Cenário: John F. Burns / NYT

O Estado de S.Paulo

18 de agosto de 2012 | 03h01

Na existência oculta que Julian Assange adotou enquanto fundador do WikiLeaks, ele criou um estilo de vida de dormir em sofás emprestados e promover uma lenda de si mesmo como um homem sem um lugar ou um país para chamar de lar. Após a decisão do Equador de conceder-lhe asilo político e a promessa do governo britânico de prendê-lo assim que ele puser os pés para fora do santuário que encontrou na embaixada equatoriana em Londres, o australiano parece ter assegurado um endereço fixo - que, considerando o impasse diplomático e a veemência da opinião dos países envolvidos, pode ser sua casa por meses ou até anos, se nem Equador nem Grã-Bretanha cederem.

O endereço - o número 3 da Hans Crescent - encontra-se no coração do exclusivo bairro londrino de Knightsbridge. A menos de 50 metros do abrigo de Assange fica a seção de roupas masculinas da loja de departamentos Harrods, um dos lugares mais caros para fazer compras na Europa.

Exceto por todas as suas atrações - negadas a ele, de qualquer modo, pelo seu confinamento à embaixada -, dificilmente seria o santuário que Assange teria escolhido.
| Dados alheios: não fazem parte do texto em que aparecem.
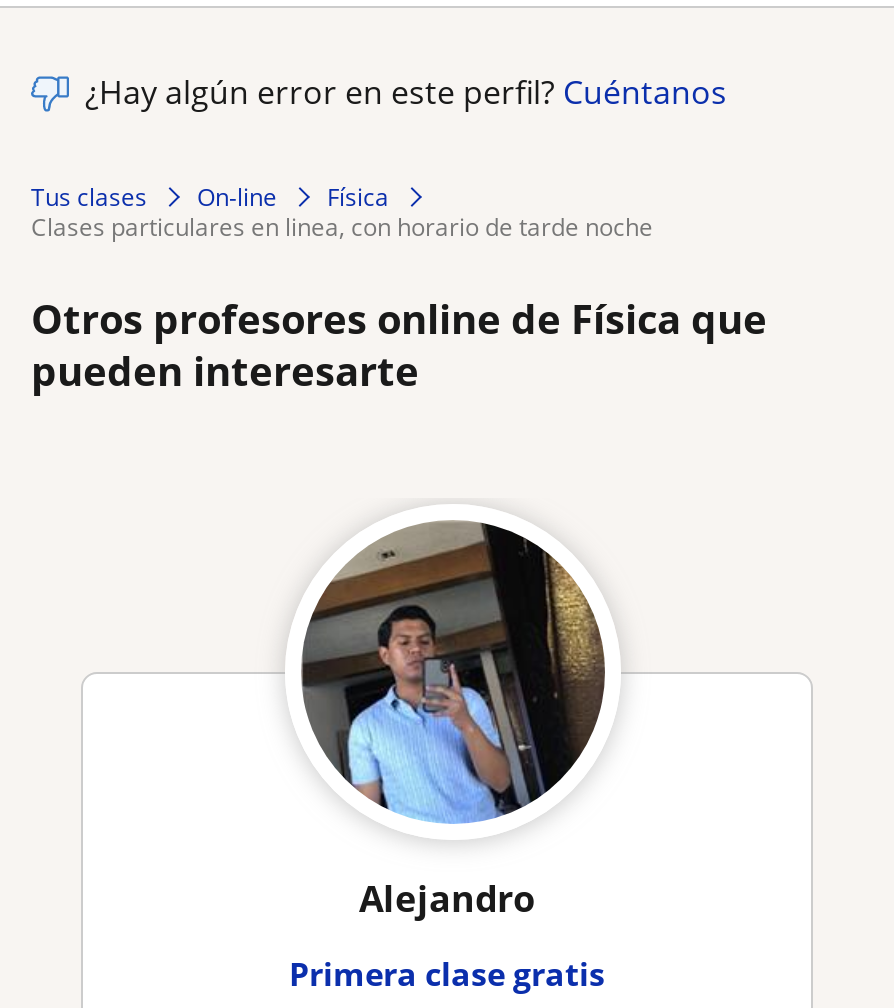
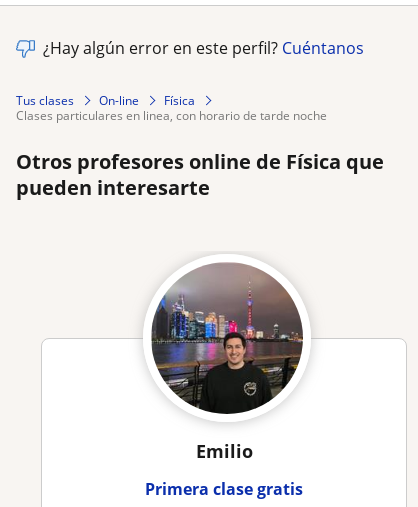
- [image]
- Alejandro
+ [image]
+ Emilio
Em sua visão, ele foi o inigualável pioneiro de um movimento destinado a transcender as fronteiras das nacionalidades, dos costumes e das leis, usando o WikiLeaks para destruir as paredes do sigilo e promover uma nova era de transparência global.

A palavra que ele tem usado mais que qualquer outra é "livre". A situação em que ele se encontra agora, porém, é semelhante a uma prisão refinada, com uma sentença ilimitada. Seu quarto é um escritório com um colchão de ar no chão e uma janela para olhar na direção dos distantes aeroportos de Londres e pensar na possibilidade de um voo para o Equador, um dos poucos países onde ele poderia estar além do alcance da Interpol. Por enquanto, esse voo bem pode estar a 1 milhão de quilômetros de distância, já que entre 20 e 30 agentes da Scotland Yard mantêm uma vigília de 24 horas por dia na embaixada.